Comment combattre l’extrême droite
La CGT organisait une journée de réflexion sur la progression des forces d’extrême droite pour mieux les combattre lors de son comité confédéral national le 27 août 2024.
Publié le 3 septembre 2024
La CGT organisait une journée de réflexion sur la progression des forces d’extrême droite pour mieux les combattre lors de son comité confédéral national le 27 août 2024.

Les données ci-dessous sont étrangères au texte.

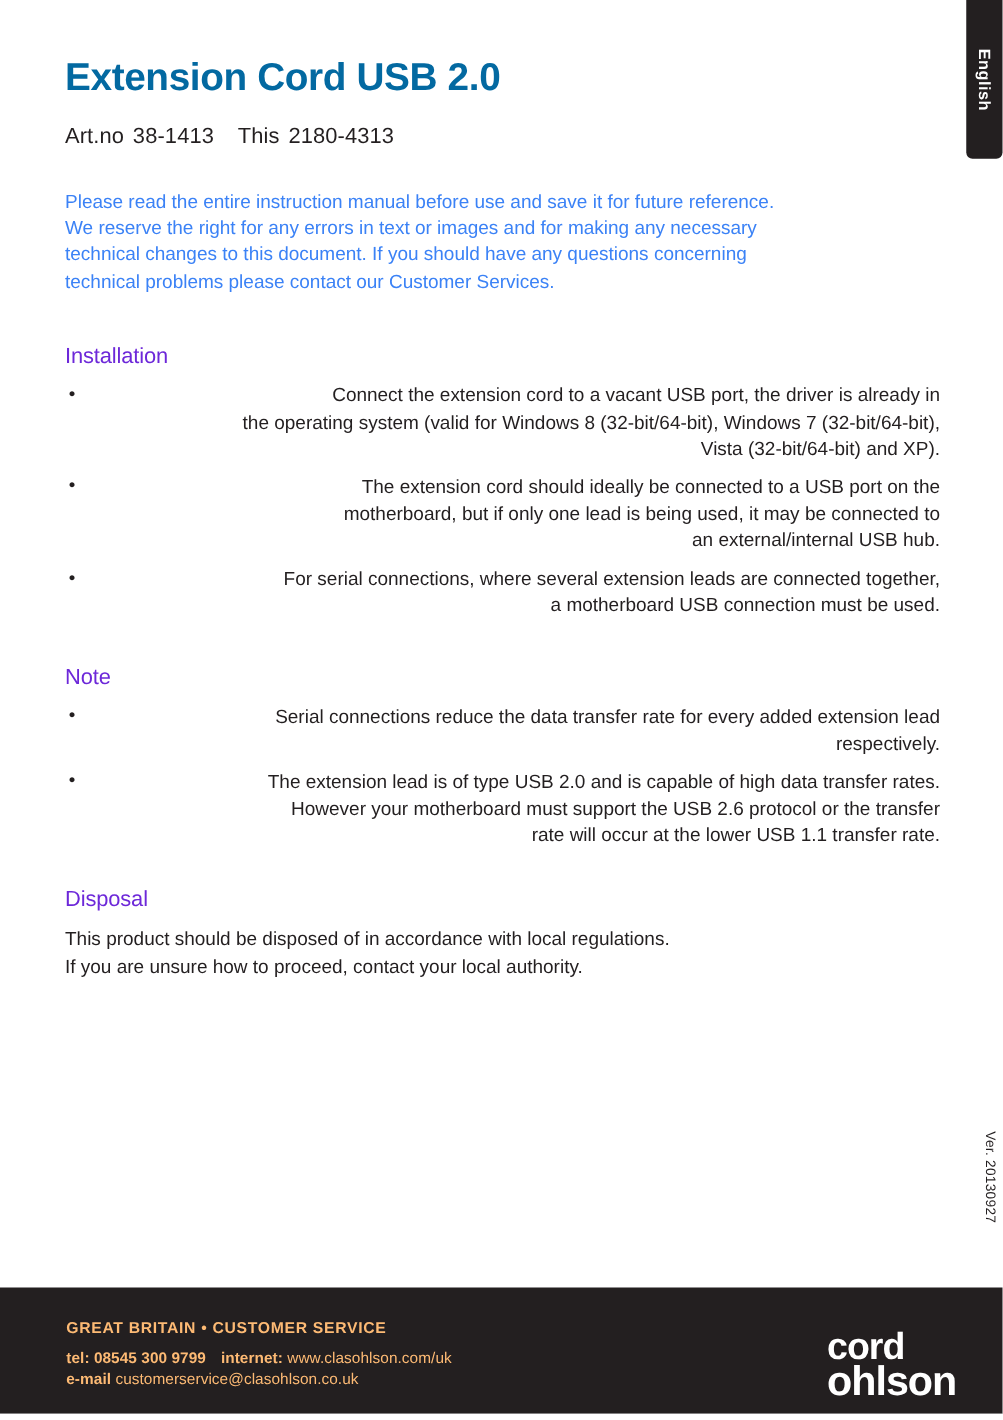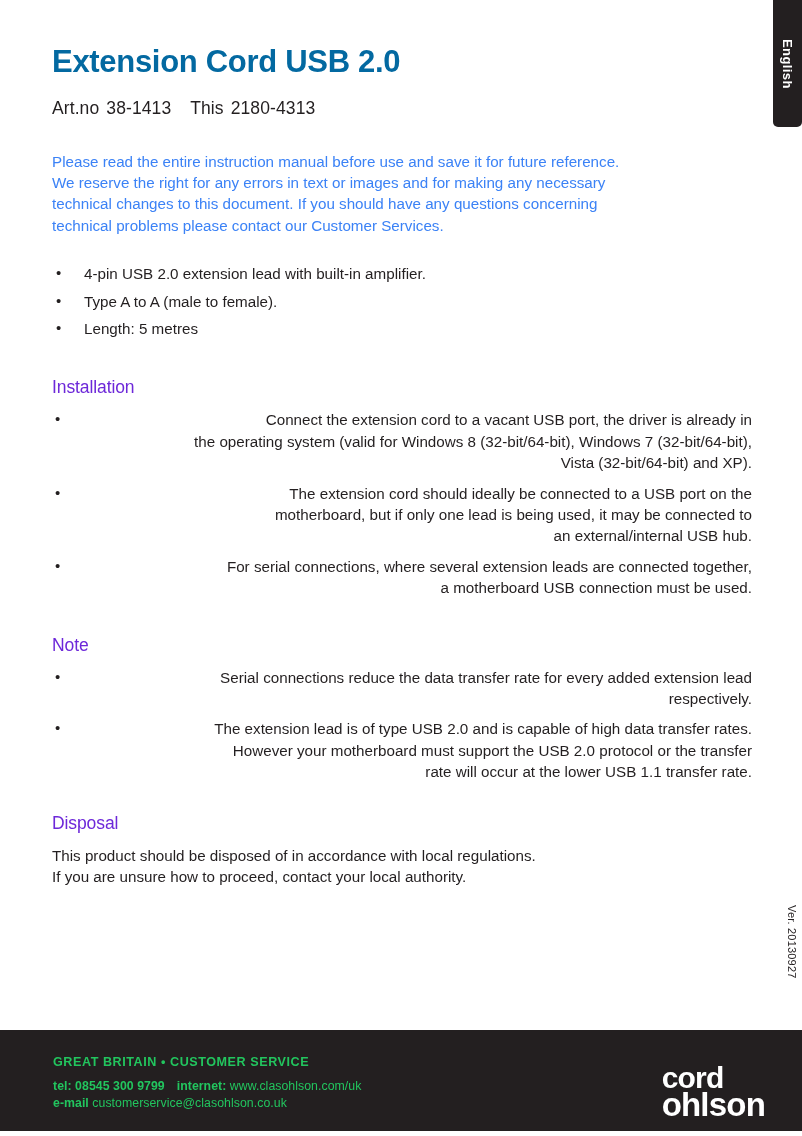--- a/index.html
+++ b/index.html
@@ -152,21 +152,21 @@
     background: #231f20;
   }
   .footer-inner {
     position: relative;
     height: 100%;
   }
   .footer-text {
     position: absolute;
     left: 53px;
     top: 25px;
-    color: #22c55e;
+    color: #fdba74;
   }
   .f-head {
     font-size: 12.6px;
     font-weight: bold;
     letter-spacing: 0.55px;
     margin-bottom: 9px;
     white-space: nowrap;
   }
   .f-line {
     font-size: 12.3px;
@@ -216,31 +216,20 @@
     <span>Art.no</span><span class="gap-sm"></span><span>38-1413</span><span class="gap-lg"></span><span>This</span><span class="gap-sm"></span><span>2180-4313</span>
   </div>
 
   <div class="intro">
     <div>Please read the entire instruction manual before use and save it for future reference.</div>
     <div>We reserve the right for any errors in text or images and for making any necessary</div>
     <div>technical changes to this document. If you should have any questions concerning</div>
     <div>technical problems please contact our Customer Services.</div>
   </div>
 
-  <ul class="blist features">
-    <li>
-        <span class="ln">4-pin USB 2.0 extension lead with built-in amplifier.</span>
-      </li>
-    <li>
-        <span class="ln">Type A to A (male to female).</span>
-      </li>
-    <li>
-        <span class="ln">Length: 5 metres</span>
-      </li>
-  </ul>
 
   <div class="sec-install">
     <h2 class="section">Installation</h2>
     <ul class="blist spaced">
       <li>
         <span class="ln">Connect the extension cord to a vacant USB port, the driver is already in</span>
         <span class="ln">the operating system (valid for Windows 8 (32-bit/64-bit), Windows 7 (32-bit/64-bit),</span>
         <span class="ln">Vista (32-bit/64-bit) and XP).</span>
       </li>
       <li>
@@ -257,21 +246,21 @@
 
   <div class="sec-note">
     <h2 class="section">Note</h2>
     <ul class="blist spaced">
       <li>
         <span class="ln">Serial connections reduce the data transfer rate for every added extension lead</span>
         <span class="ln">respectively.</span>
       </li>
       <li>
         <span class="ln">The extension lead is of type USB 2.0 and is capable of high data transfer rates.</span>
-        <span class="ln">However your motherboard must support the USB 2.0 protocol or the transfer</span>
+        <span class="ln">However your motherboard must support the USB 2.6 protocol or the transfer</span>
         <span class="ln">rate will occur at the lower USB 1.1 transfer rate.</span>
       </li>
     </ul>
   </div>
 
   <div class="sec-dispose">
     <h2 class="section">Disposal</h2>
     <div class="para">
       <div>This product should be disposed of in accordance with local regulations.</div>
       <div>If you are unsure how to proceed, contact your local authority.</div>

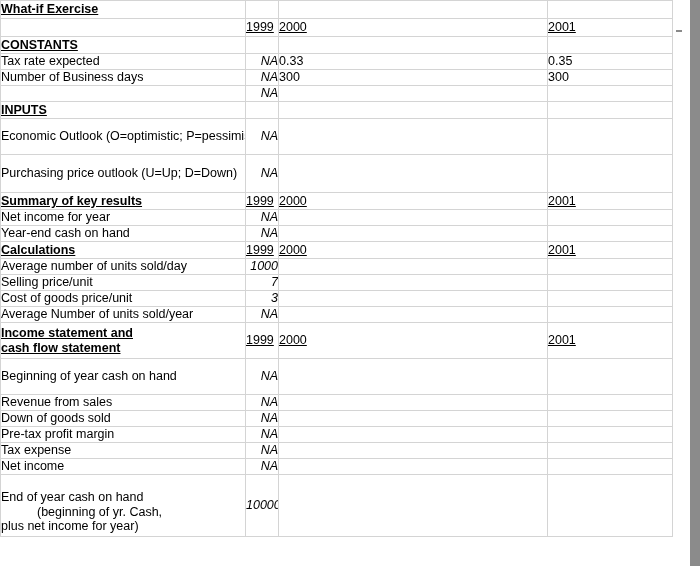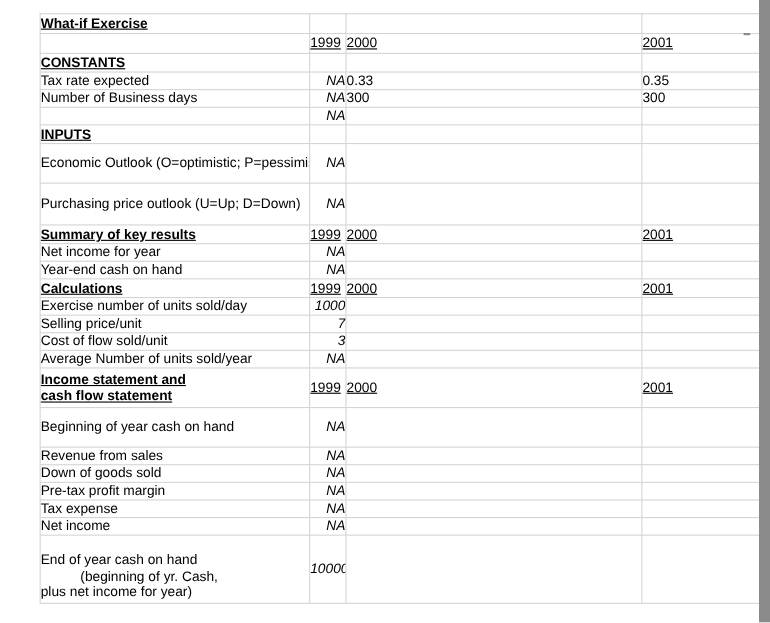--- a/index.html
+++ b/index.html
@@ -12,23 +12,22 @@
     height: 566px;
     overflow: hidden;
     font-family: "Liberation Sans", sans-serif;
     color: #000000;
     position: relative;
   }
 
   #sheet-wrap {
     position: absolute;
     left: 0;
-    top: 12px;
+    top: 0;
     width: 540px;
-    margin-left: 36px;
   }
 
   table.sheet {
     border-collapse: collapse;
     table-layout: fixed;
     width: 672px;
     font-size: 12.5px;
     line-height: 1.18;
   }
 
@@ -239,35 +238,35 @@
       </td>
       <td class="yr">
         <span class="uline">2000</span>
       </td>
       <td class="yr">
         <span class="uline">2001</span>
       </td>
     </tr>
 
     <tr style="height:16px;">
-      <td class="lbl">Exercise number of units sold/day</td>
+      <td class="lbl">Average number of units sold/day</td>
       <td class="v-1999">1000</td>
       <td class="v-right"></td>
       <td class="v-right"></td>
     </tr>
 
     <tr style="height:16px;">
       <td class="lbl">Selling price/unit</td>
       <td class="v-1999">7</td>
       <td class="v-right"></td>
       <td class="v-right"></td>
     </tr>
 
     <tr style="height:16px;">
-      <td class="lbl">Cost of flow sold/unit</td>
+      <td class="lbl">Cost of goods price/unit</td>
       <td class="v-1999">3</td>
       <td class="v-right"></td>
       <td class="v-right"></td>
     </tr>
 
     <tr style="height:16px;">
       <td class="lbl">Average Number of units sold/year</td>
       <td class="v-1999">NA</td>
       <td class="v-right"></td>
       <td class="v-right"></td>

Devant un parterre de dirigeants de fédérations, d’unions départementales et de la commission exécutive confédérale représentant son comité confédéral national (CCN), le « parlement » de la CGT, quatre représentants de syndicats étrangers ont d’abord échangé sur la situation de l’extrême droite dans le monde. En Europe, mais aussi en Amérique, le nationalisme d’extrême droite gangrène les sociétés. En Italie, en Hongrie, en Slovaquie, en Suède, en Finlande, en Lettonie, l’extrême droite est soit au pouvoir, soit participe au gouvernement.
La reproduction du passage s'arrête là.